On the contrary, formal specification is used all the time in many industries, and there are various companies like Praxis High Integrity Systems, B-Core, Eiffel Software, Kind Software, and Escher Technologies who provide formal specification tools as a major part of their business.
Formal specification has proved to be practical in the real world. What it has lacked is mature tools to make development using formal specification faster and easier (try writing code without a good compiler, try doing formal specification without good static checking tools), developer awareness, and developers skilled in the languages and techniques of formal specification. It doesn't take much to learn - learning a specification language is not much harder than learning a programming language. Just as programming appears to be a difficult and daunting task to a person who doesn't know any programming languages, specification looks difficult to people who don't know specification languages.
But Formal Specification Still Can't Guarantee Perfect Software...
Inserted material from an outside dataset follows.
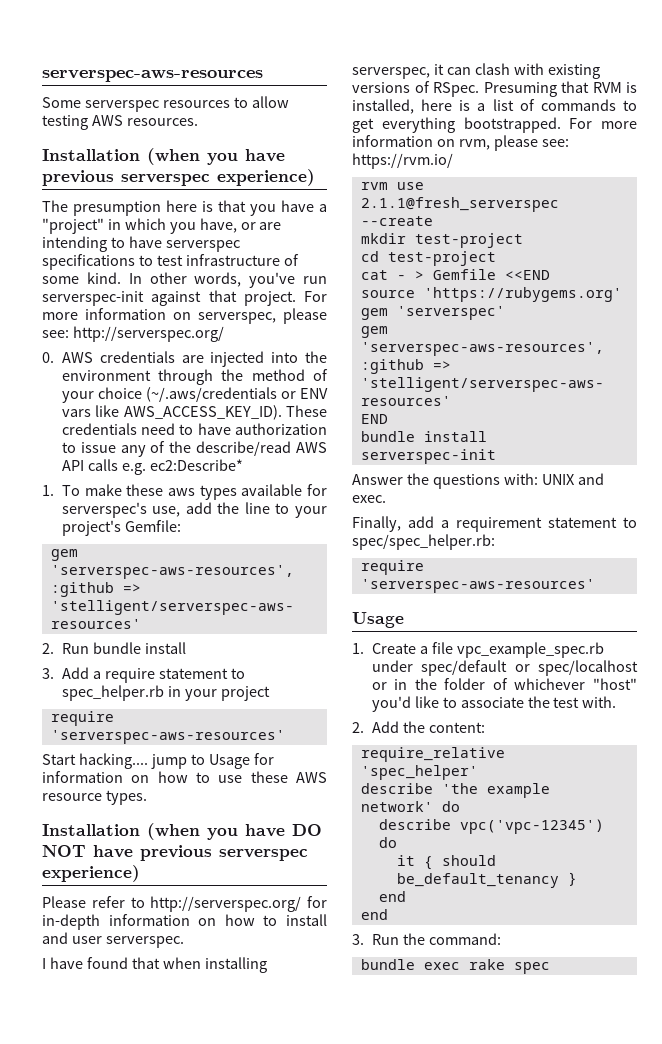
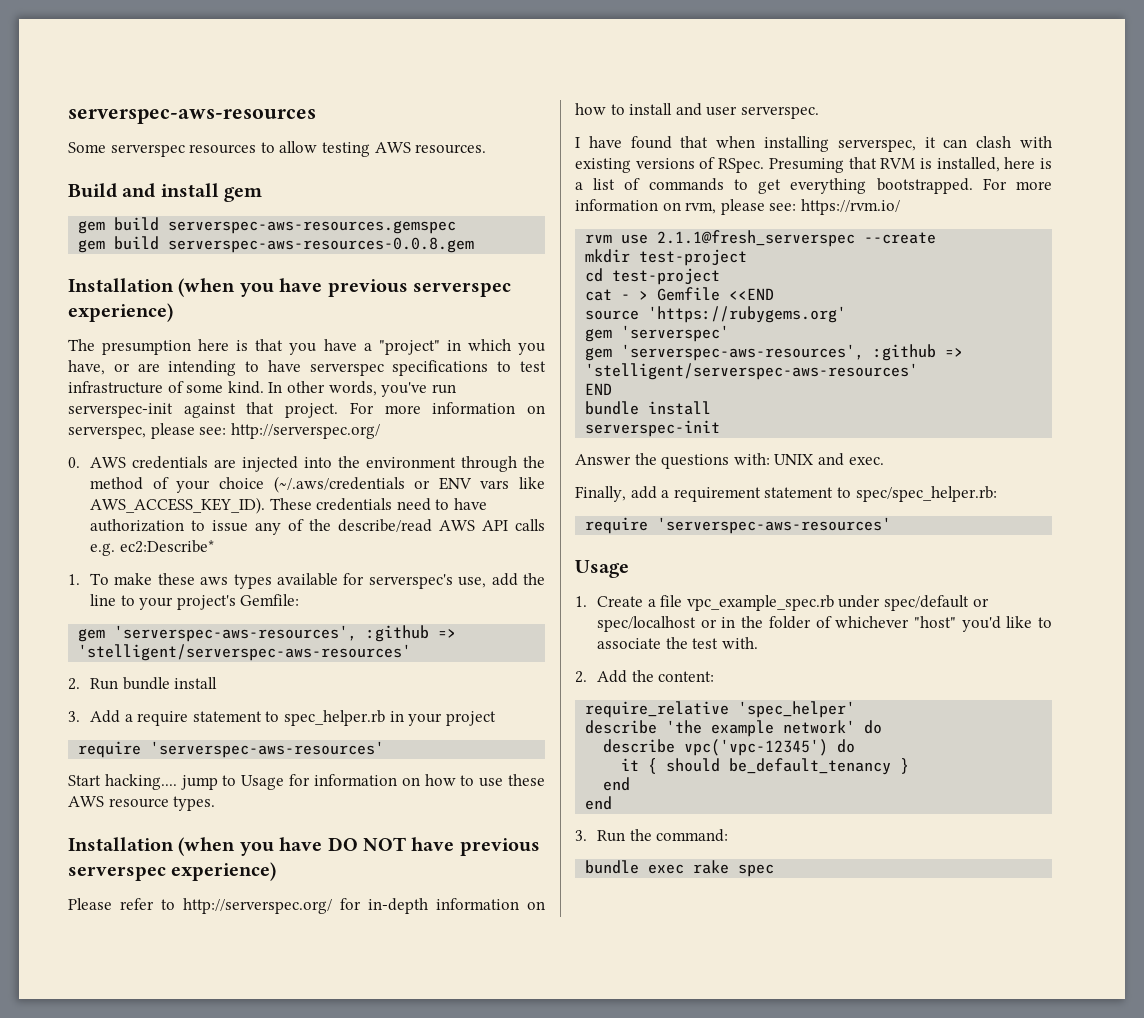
(198, 122) none -> [68,183,263,202] [78,217,457,234] [78,236,475,253] // Build and install gem // gem build serverspec-aws-resources.gemspec // gem build serverspec-aws-resources-0.0.8.gem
Correct, there are no guarantees. Complete proofs are often too complicated to perform, so theorem proving for specific properties is usually undertaken instead. Static checking can be enhanced significantly with suitable specifications, but not all errors can be caught. Your software is only going to be as stable and secure as the system it is running on. If you can't be perfect why try at all? Because significant gains can be made and the costs may be smaller than you think. Even if the whole system can't be proved, managing to prove key properties may well be all the assurance of correctness that is required for the application at hand. Even if you can't catch all the errors statically, reducing the number and severity of runtime errors can bring significant efficiency gains in the testing phase. Furthermore the cost of errors in software found after release can be sufficiently high that any reduction is worthwhile. Finally if you can't trust your compiler and operating system, then everything is compromised. At some level you have to trust something - we all trust a great deal of software right now that we expect to have flaws - reducing the source of errors to trusted components is still a significant gain.
But Formal Specification Is Only Viable for Trivial Examples...
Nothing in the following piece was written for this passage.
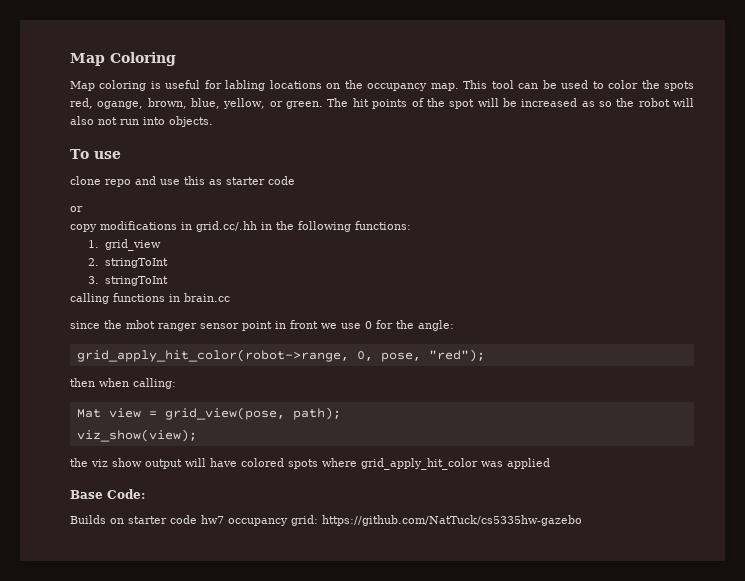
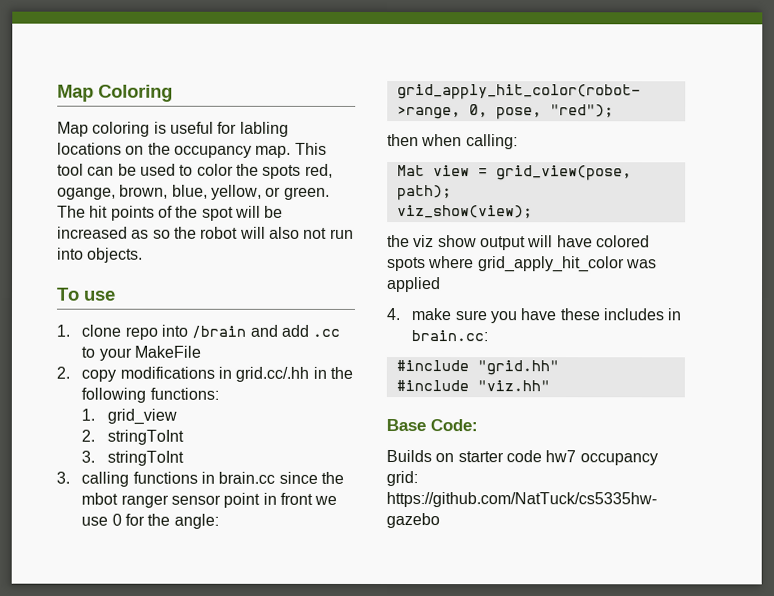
(121, 155) none -> [56,324,70,337] 1.
[135,176,295,185] [70,206,83,212] and use this as starter code // or // -> [160,324,341,339] [81,345,201,361] [56,366,70,379] into /brain and add .cc to your MakeFile // 2.
(169, 281) none -> [56,471,70,484] 3.
(230, 297) // -> (276, 477) none
(550, 463) none -> [386,307,682,324] [411,330,489,342] [395,360,559,376] [395,380,550,392] // 4. make sure you have these includes in brain.cc: // #include "grid.hh" // #include "viz.hh"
Not even close to the truth. Formal specification and formal methods have been used for large projects involving hundreds of thousands of lines of code. Just look at many of the examples provided above: these were not small projects, and they were not toy trivial examples; these were large scale real world software systems. Examples of formal specification tend to be small simplistic cases because they are meant to be just that: easily comprehensible examples. In the same way that programming languages often use "Hello World" and quicksort as examples, formal specification languages use equally simple but demonstrative examples. Don't take this to mean that the language and method doesn't scale.
Conclusions
Formal specification isn't a silver bullet, and it isn't the right choice for every project. On the other hand you can use as much specification and verification as is suitable for your project. You can apply formal specification only to the portions that are critical, and develop the rest normally. More importantly, the techniques, languages and tools for formal specification continue to improve. The more powerful the methods and the tools, the more projects for which formal specification becomes a viable option. In an increasingly network oriented computing world where security and software assurance is becoming increasingly important, the place for formal specification is growing. If you are a software engineer it makes sense to be aware of options available to you.